### PROMPT
Nothing but the pictures should be dropped when the records are transcribed word for word.

[Web document revisions]
------------------------------------------------------------
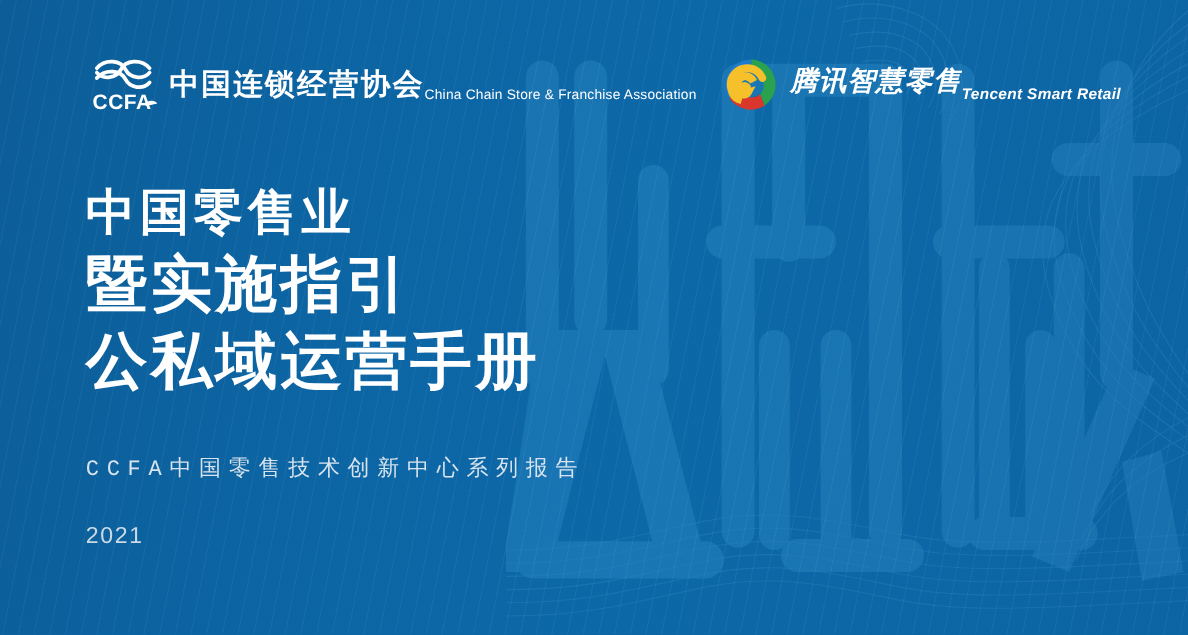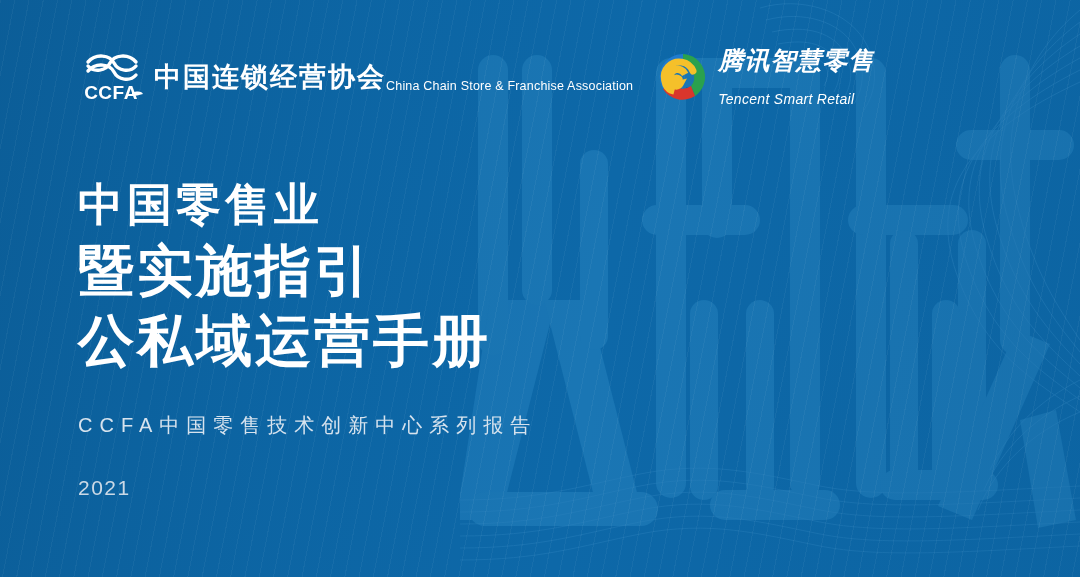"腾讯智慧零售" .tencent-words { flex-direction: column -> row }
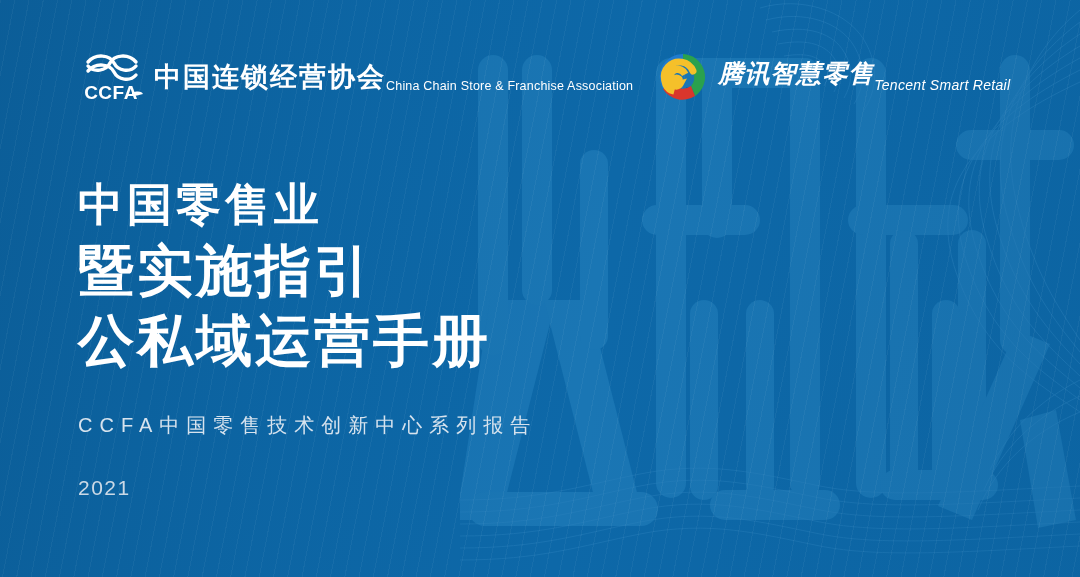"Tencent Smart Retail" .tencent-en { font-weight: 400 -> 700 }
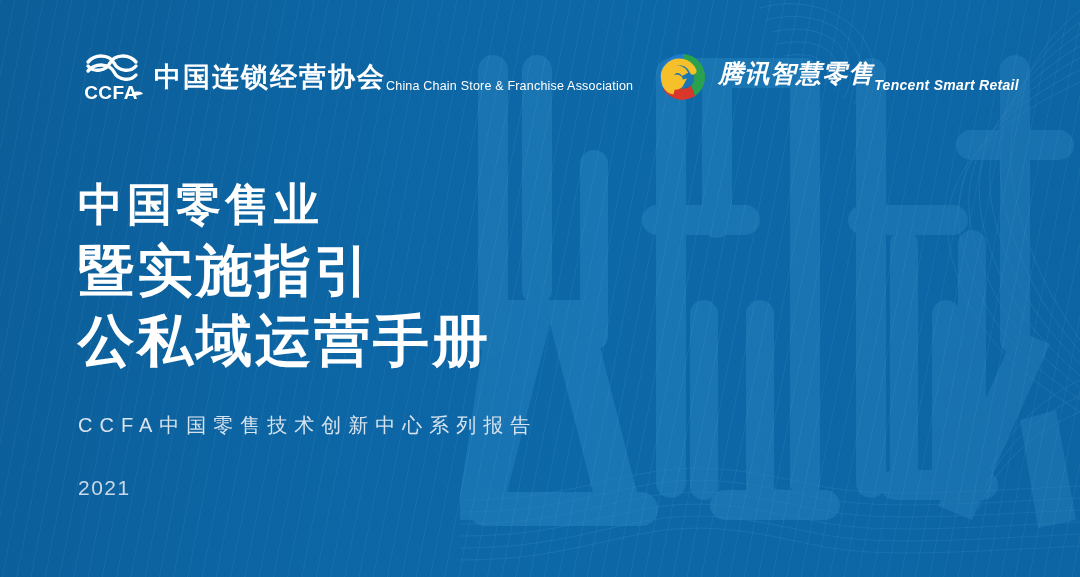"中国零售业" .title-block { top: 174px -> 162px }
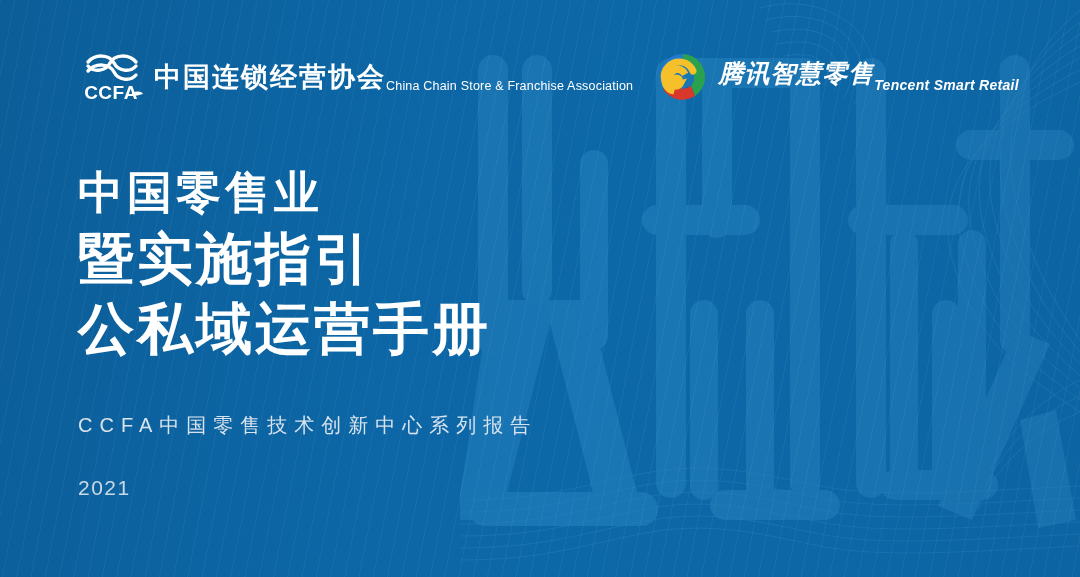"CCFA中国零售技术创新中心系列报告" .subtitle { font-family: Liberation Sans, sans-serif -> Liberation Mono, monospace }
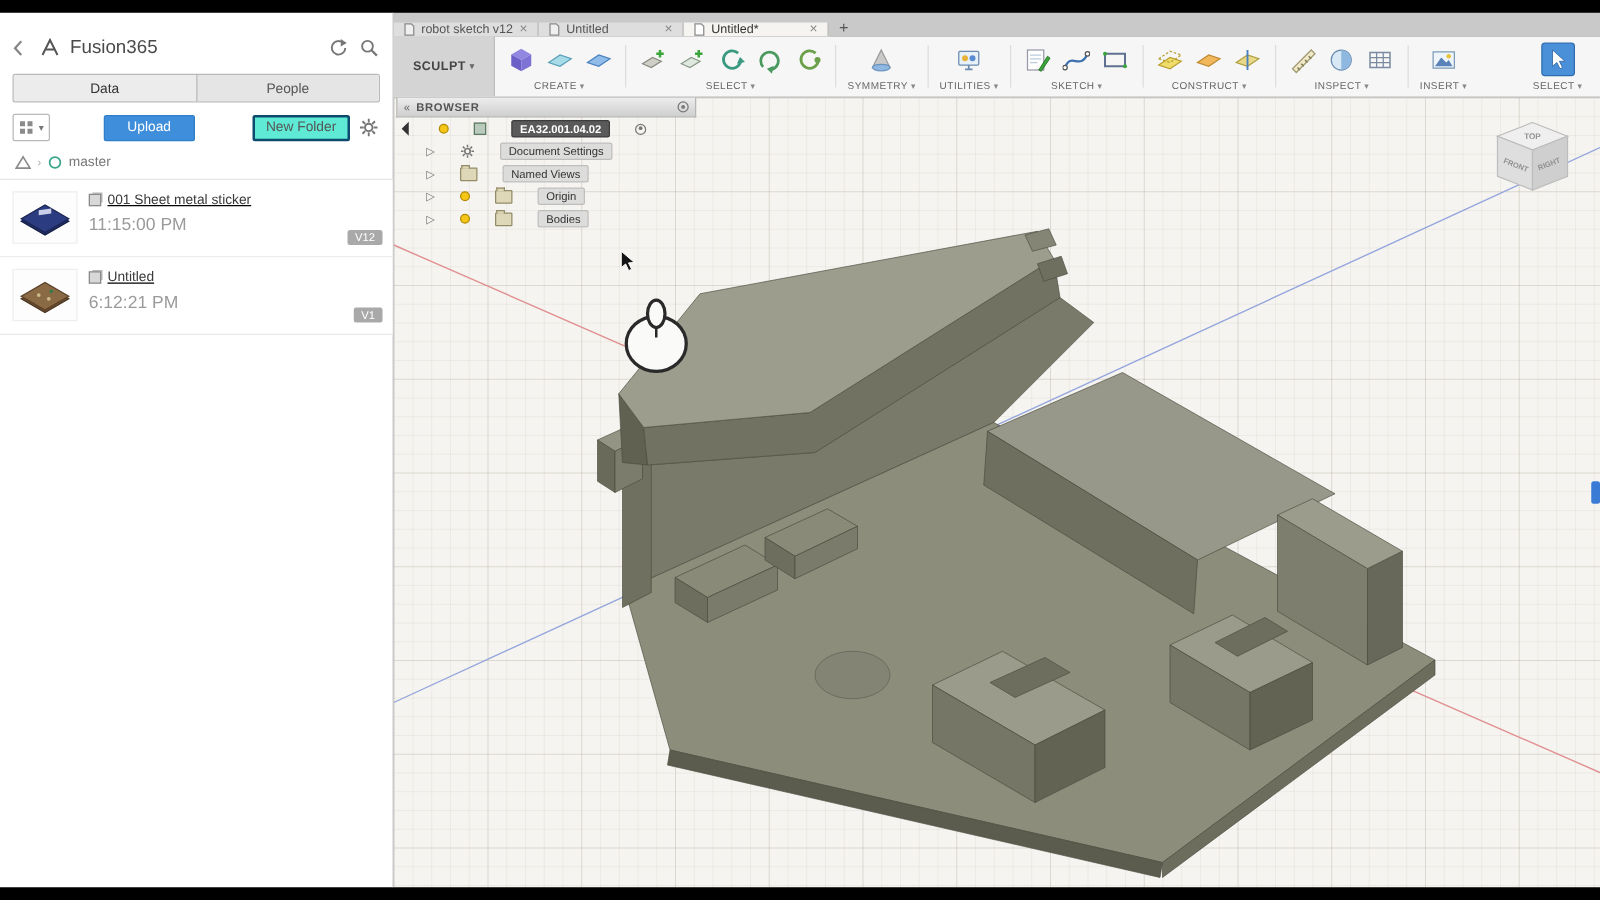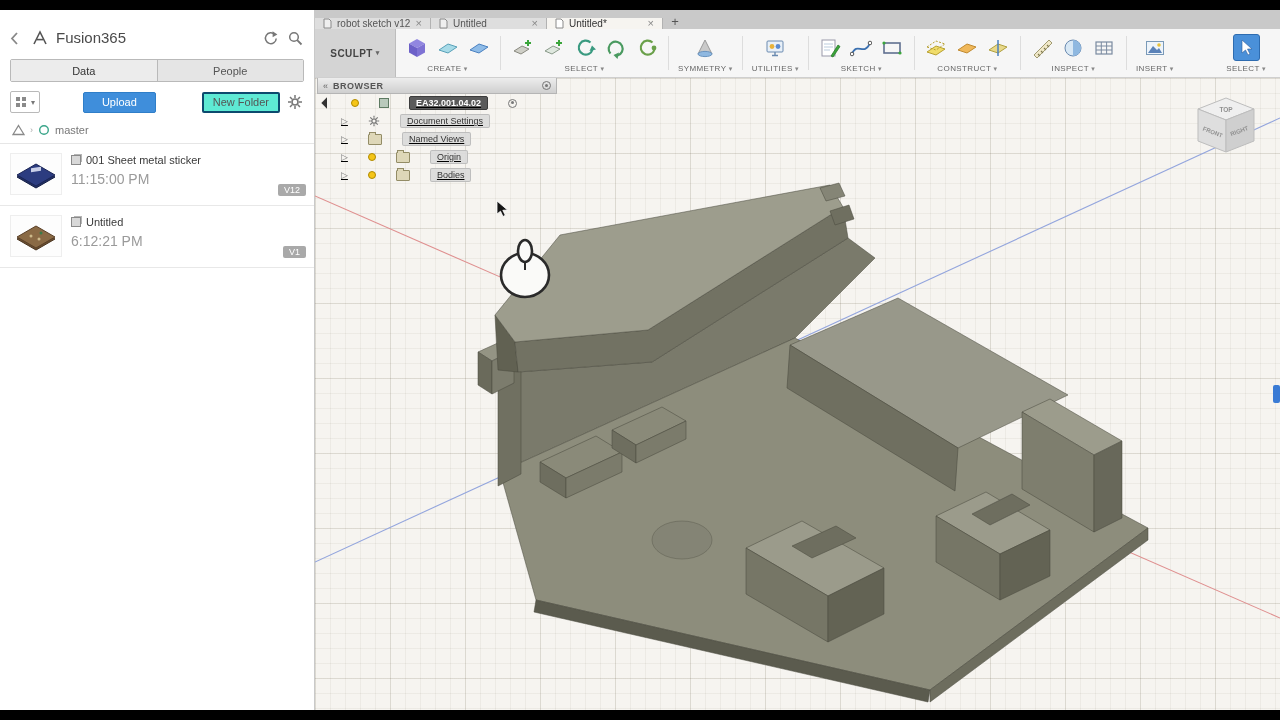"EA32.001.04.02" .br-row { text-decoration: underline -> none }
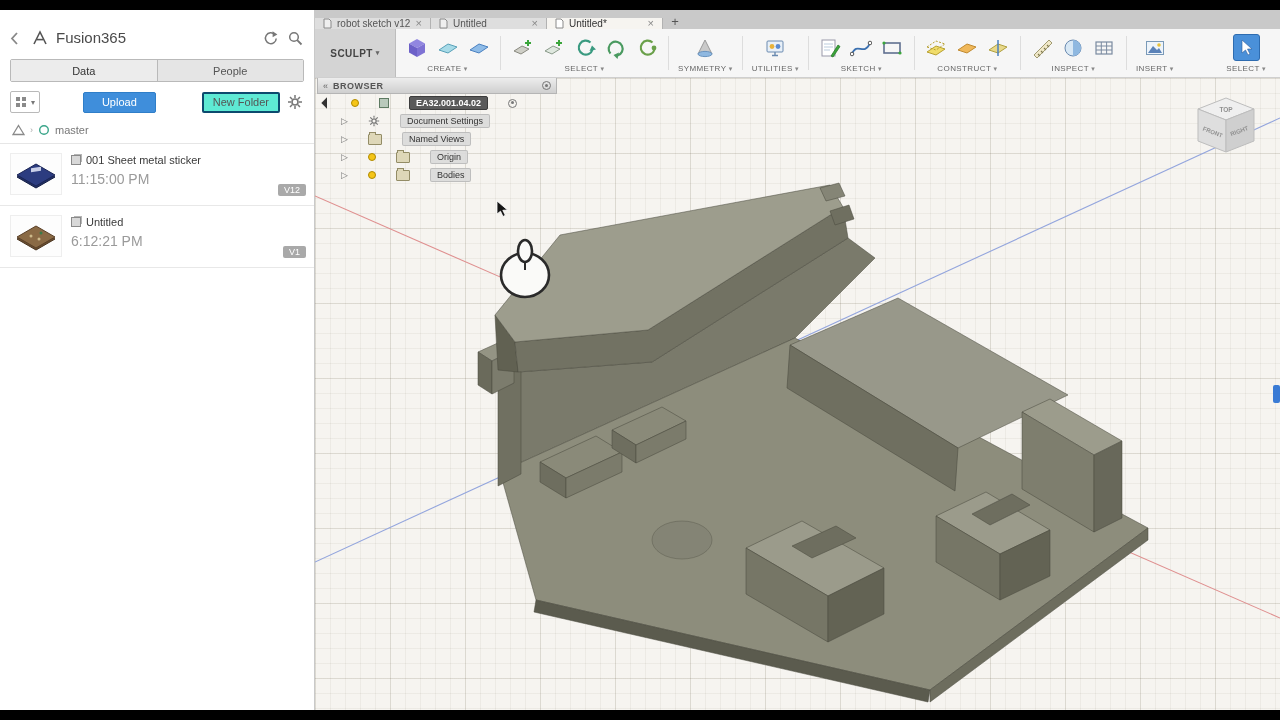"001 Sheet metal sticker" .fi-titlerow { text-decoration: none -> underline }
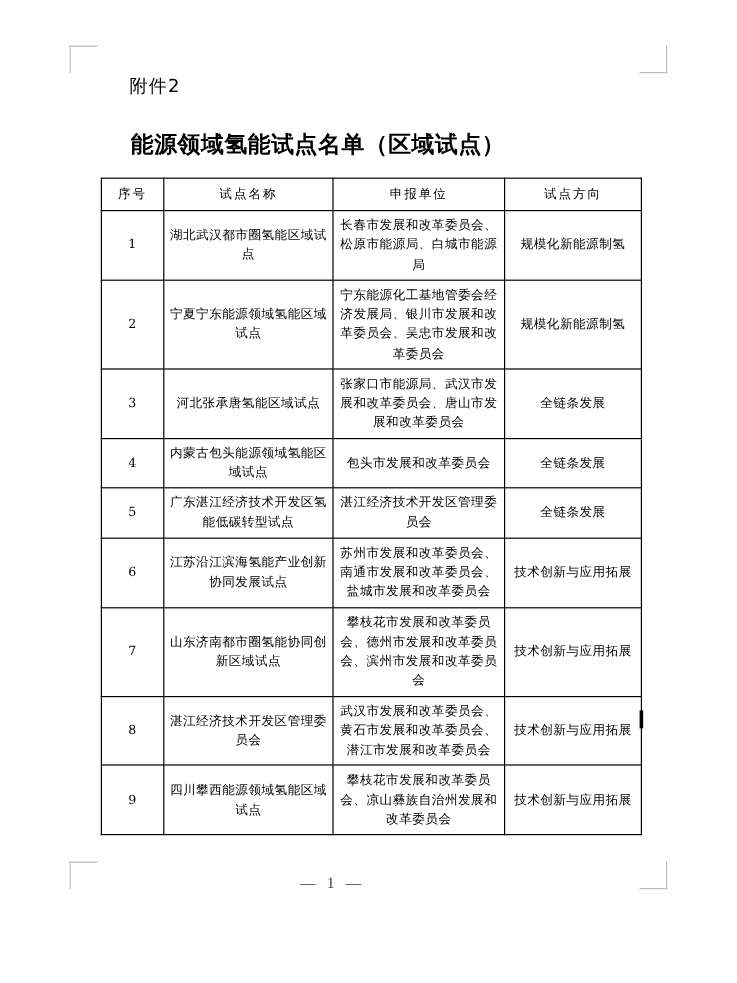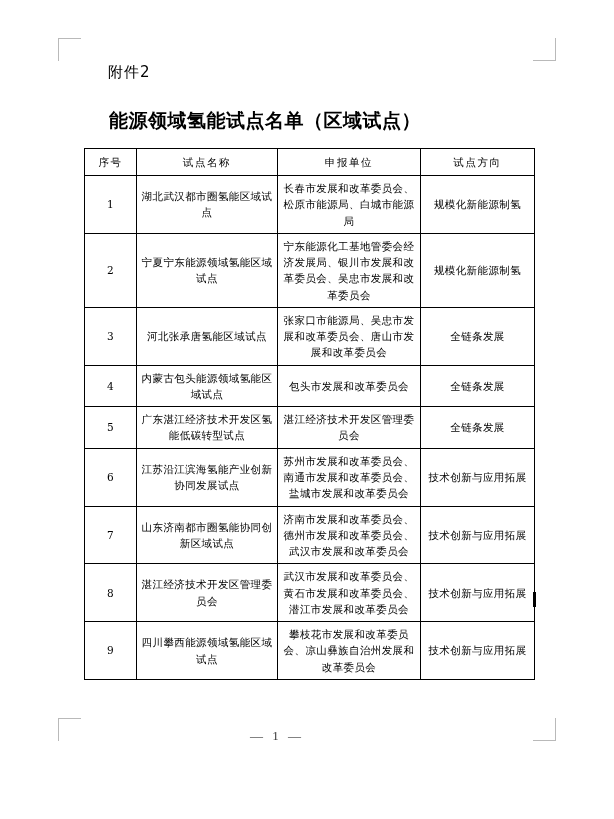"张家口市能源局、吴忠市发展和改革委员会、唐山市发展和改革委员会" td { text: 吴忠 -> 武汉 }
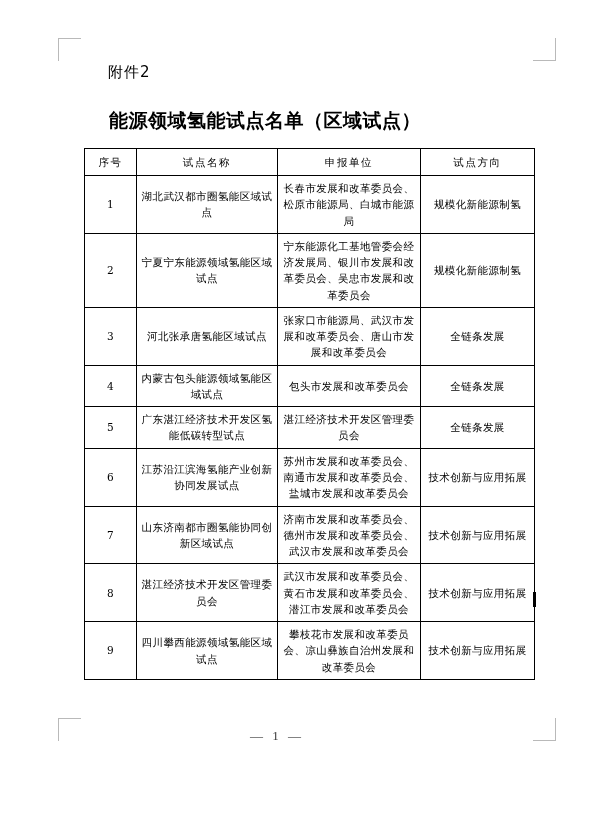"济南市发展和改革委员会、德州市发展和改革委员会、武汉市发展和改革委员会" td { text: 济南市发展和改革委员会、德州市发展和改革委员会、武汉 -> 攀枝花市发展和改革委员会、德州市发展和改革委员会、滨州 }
------------------------------------------------------------
### WRITTEN REPLY
"腾讯智慧零售" .tencent-words { flex-direction: column -> row }
"Tencent Smart Retail" .tencent-en { font-weight: 400 -> 700 }
"中国零售业" .title-block { top: 174px -> 162px }
"CCFA中国零售技术创新中心系列报告" .subtitle { font-family: Liberation Sans, sans-serif -> Liberation Mono, monospace }
"EA32.001.04.02" .br-row { text-decoration: underline -> none }
"001 Sheet metal sticker" .fi-titlerow { text-decoration: none -> underline }
"张家口市能源局、吴忠市发展和改革委员会、唐山市发展和改革委员会" td { text: 吴忠 -> 武汉 }
"济南市发展和改革委员会、德州市发展和改革委员会、武汉市发展和改革委员会" td { text: 济南市发展和改革委员会、德州市发展和改革委员会、武汉 -> 攀枝花市发展和改革委员会、德州市发展和改革委员会、滨州 }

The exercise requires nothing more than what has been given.